The returns situation is challenging to resolve, but crass corporate decisions that neglect consumer’s privacy, trust, and brand loyalty are the absolute wrong way to go. Outsourcing data collection and aggregating it with competitors and other sellers that have their own interests, objectives, and customer demographics, is not only lazy and short-sided, but a huge liability waiting to erupt. Evidence the many recent data breaches affecting retailers and you can readily imagine the backlash if this sort of customer profiling data (replete with highly sensitized information) were misused or stolen.
So what will happen to the cadre of retailers that are getting more defensive/hostile towards their own customers? Over time, they’ll likely lose patrons and profits to retailers that understand relationships and how to create rewarding user experiences across all channels of interaction. They’ll likely also become part of the chorus of whiners and crybabies that blame e-tail, mobile, showrooming, and little green men for the problems they create and the relationship building opportunities they sabotage.
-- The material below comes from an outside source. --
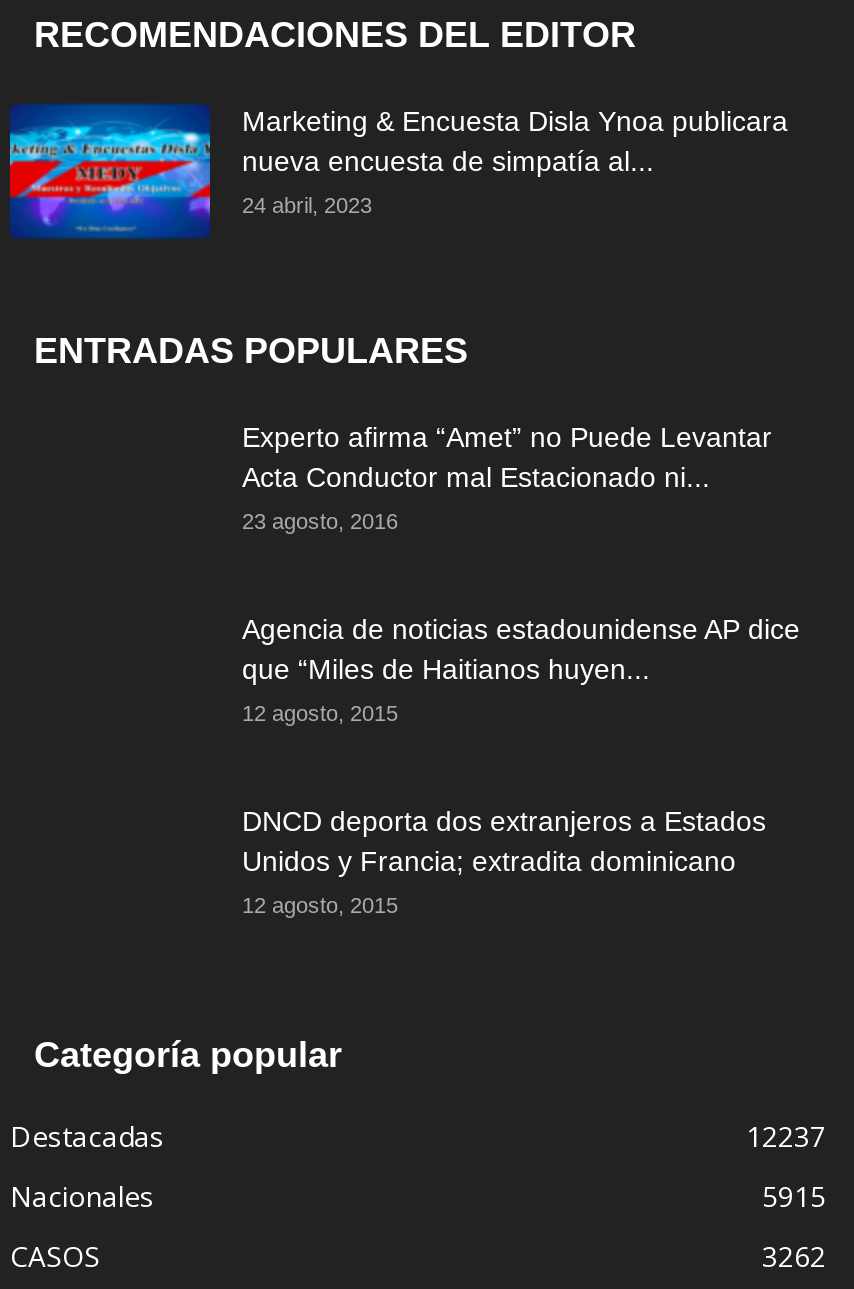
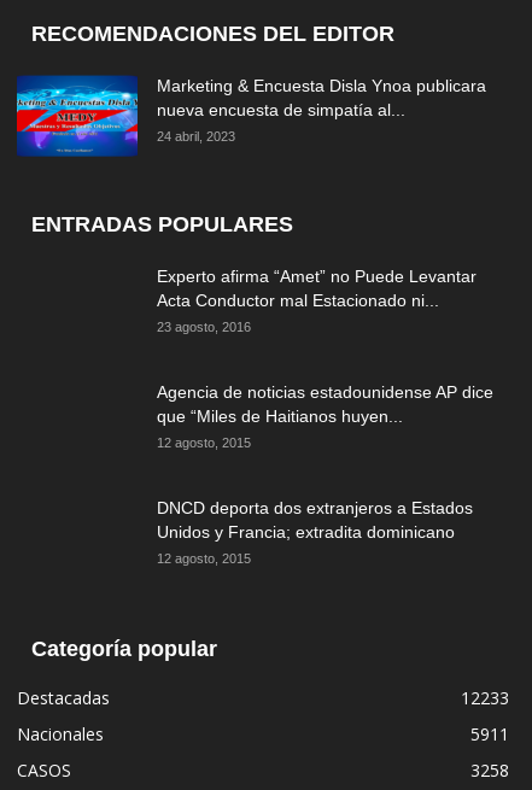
[746,1116,826,1154] 12237 -> [461,686,509,709] 12233
[762,1176,826,1214] 5915 -> [470,722,509,745] 5911
[762,1236,826,1274] 3262 -> [470,758,509,781] 3258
Customer-friendly solutions to the returns conundrum do exist. Merchants that want to remain competitive and stop eroding their valuable client base simply need to utilize them. Here are some suggestions:
Unique transaction ID's - web sites do it, retailers can too. Unique sales receipt ID’s, verifiable from any register in real-time will immediately eliminate fake receipts presented for return.
RFID merchandise tagging - an investment offset by savings in shrinkage that will provide item level tracking from warehouse, to register, to return desk, plus other valuable supply chain data.
Duplicate digital receipts - ridiculously easy and inexpensive to implement and tie to loyalty programs and effortless enough to offer to any customer.
Mobile checkout - true mobile checkout tied to a phone/app combo provides user validation, digital receipt tracking, and order history, without creating consumer dossiers.
Conscientious customers don’t want to see their favorite stores burned by the immoral or illegal actions of the few, but at the same time, they don’t want to pay for those transgressions at checkout. Nor will they stand for their privacy to be invaded, their integrity questioned, and what amounts to hostile actions taken against them.
Ultimately, consumers can stand firm, confident that there are enough merchants and start-up virtual retail services with open arms that a day of reckoning is coming for oppressive retailers. The “good guys” understand that individual relationships are more valuable than individual transactions and that respect is earned, not taken… and they will profit from it.